Much done: little thanks. During four difficult years in office, this Government has cut unemployment levels, reduced the deficit, and created the circumstances for long-term economic growth. In the process, pre-election promises were broken while austerity measures and additional taxes ground their way through society.
Four years ago, Ireland was an economic basket-case, surviving on huge EU/IMF loans. Its banking and construction sectors were in tatters, unemployment exceeded 14 per cent and expenditure outstripped revenue by €18 billion a year. Only by looking back can the progress made be appreciated. Unemployment now stands at 10 per cent; the deficit has been cut to €6 billion and the economy grew by five per cent last year. Voters live in the present, however, and respond to immediate and personal concerns. On that basis – and in spite of improving circumstances – the Government remains deeply unpopular.
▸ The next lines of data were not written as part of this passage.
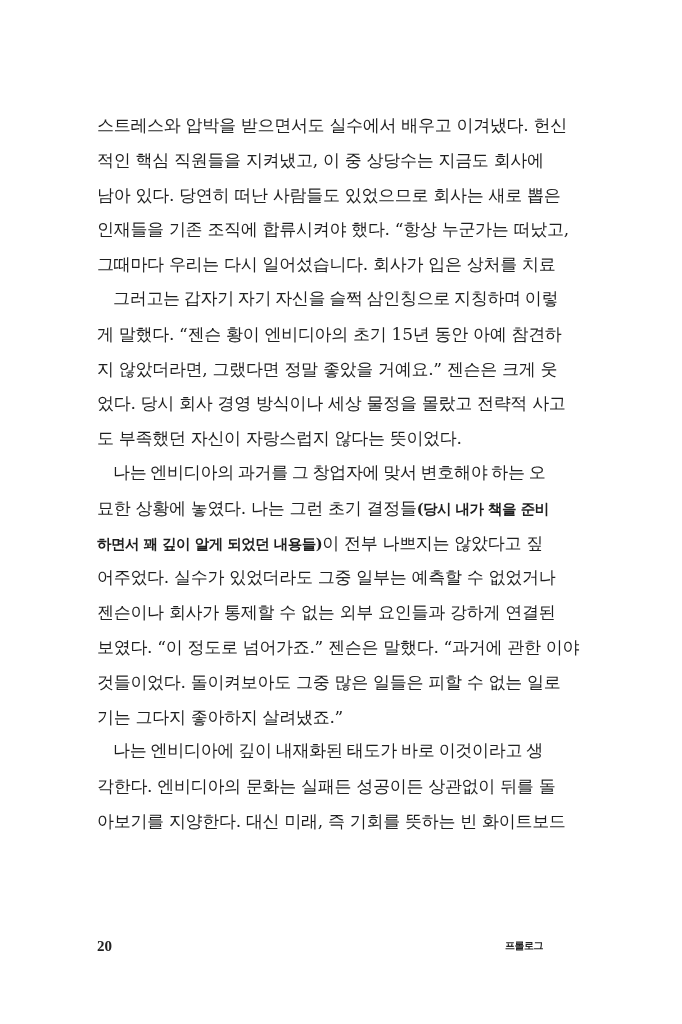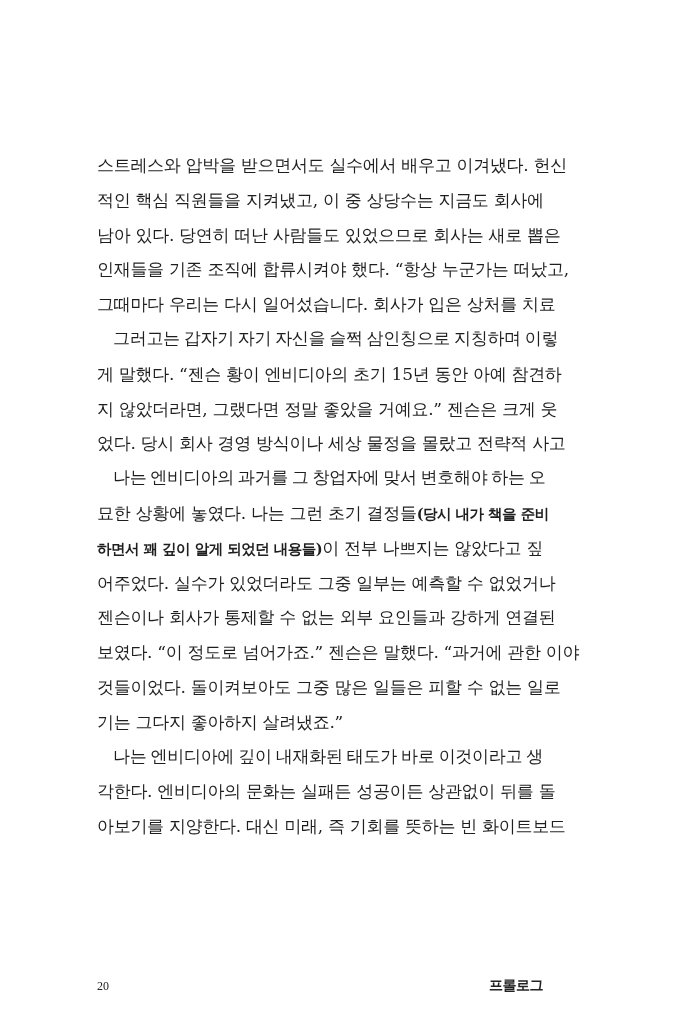"스트레스와 압박을 받으면서도 실수에서 배우고" .page { margin-top: 40px -> none }
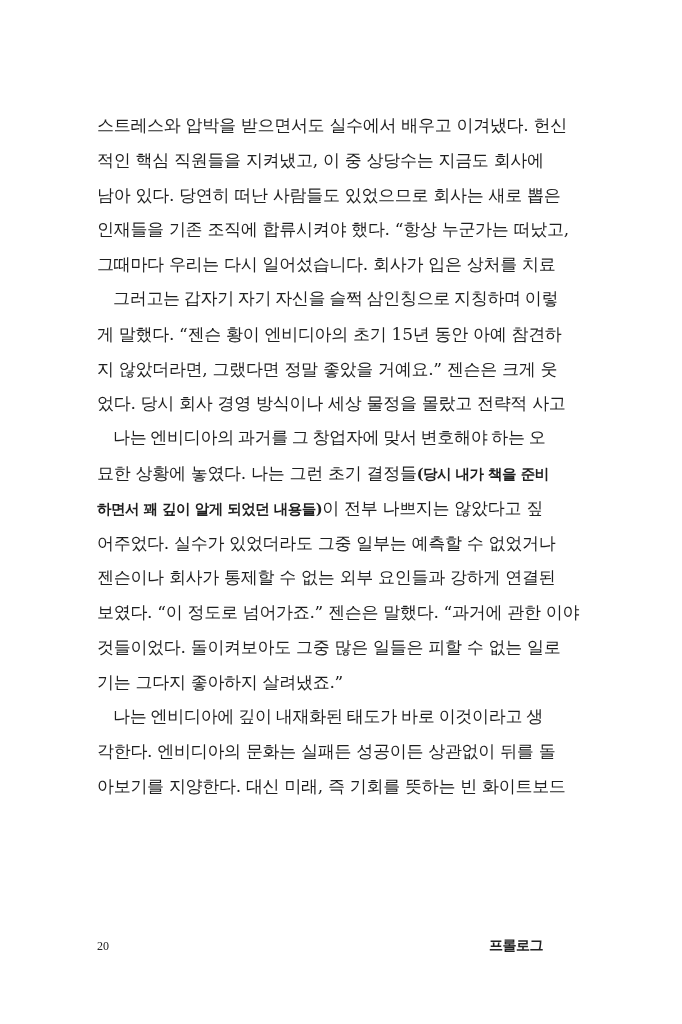"도 부족했던 자신이 자랑스럽지 않다는" span.line { html: none -> <span>도 부족했던 자신이 자랑스럽지 않다는 뜻이었다.</span> }
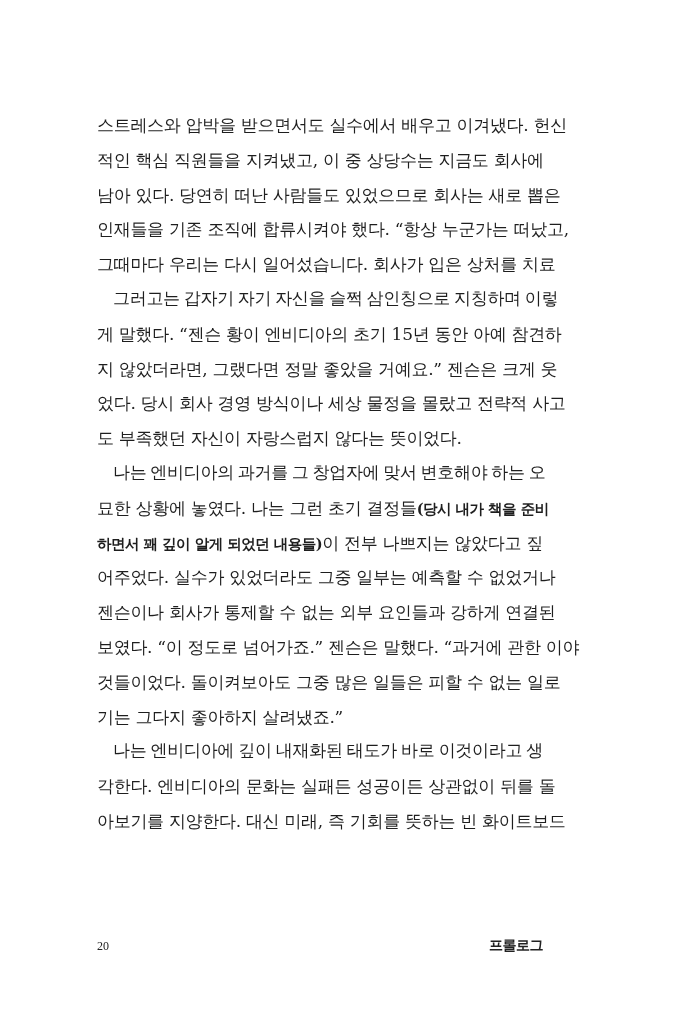"20" .page-number { font-size: 12px -> 15px; font-weight: none -> bold }
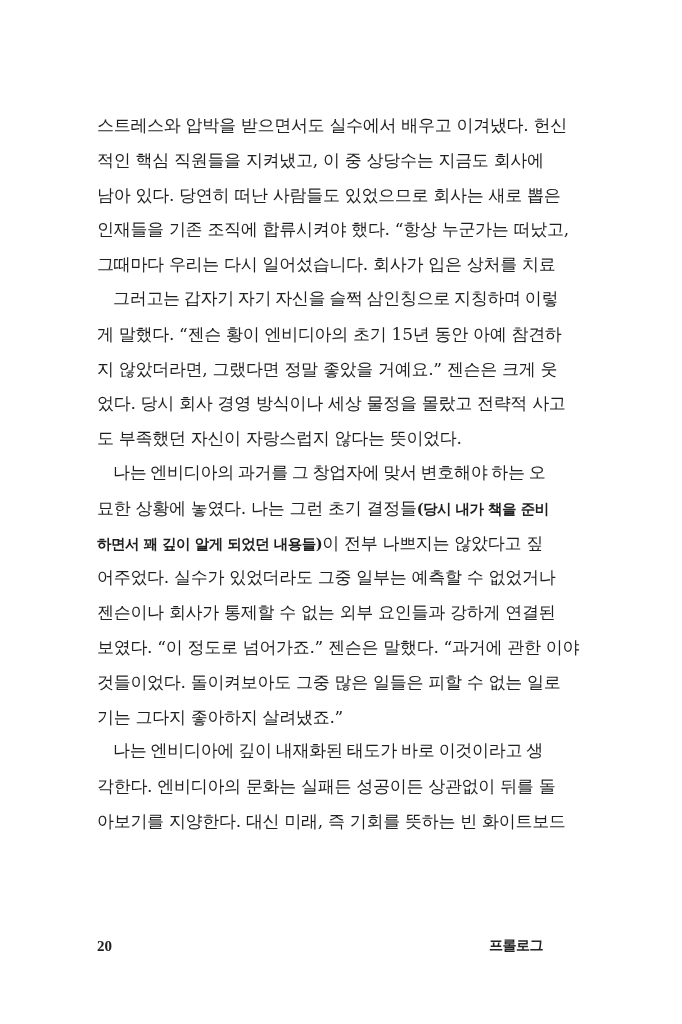"프롤로그" .running-head { font-size: 14px -> 10px }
Parallels with the Greek situation exist. Before the election, the Fine Gael and Labour parties campaigned on the basis of renegotiating the terms of the EU/IMF bailout, burning bondholders and securing interest rate cuts. But Irish Ministers received harsh fiscal treatment and were bullied and criticised when they went to Europe.
Eventually, interest rate concessions and other measures were made available while financial constraints imposed by the bailout programme remained. Since then, the Government has travelled a hard and unforgiving road: broadening the tax base, cutting services and expenditure and raiding pension funds for money to generate employment.
Major failures of political judgement and in inter-party communications occurred. Cuts in ministerial pay and conditions, along with Dail reform were well received. But internal disagreements, leading to delays in the introduction of water charges, a property tax and wage-setting mechanisms caused serious tensions.
Promised reform of health services was stymied by shortages in funding, resistance by vested interests and political incompetence. Along the way, a decision to withdraw discretionary medical cards brought uproar, defeat in local elections and a humiliating climbdown. Those setbacks were minor, however, when compared to the public fury the mishandling of water charges generated.
Economic recovery remains fragile. But it has allowed Taoiseach Enda Kenny and Tanaiste Joan Burton to reassure voters that living standards will rise and there will be no additional taxes or charges. With less than a year to the election, Mr Kenny was particularly anxious to assure self-employed and small business owners that they will be looked after in the October Budget.
Before that happens, the Government will publish plans for the economy and an expansion of public services, linked to a cap on spending below the economic growth rate. Switching the focus to the future makes sense, but it may not save this Government.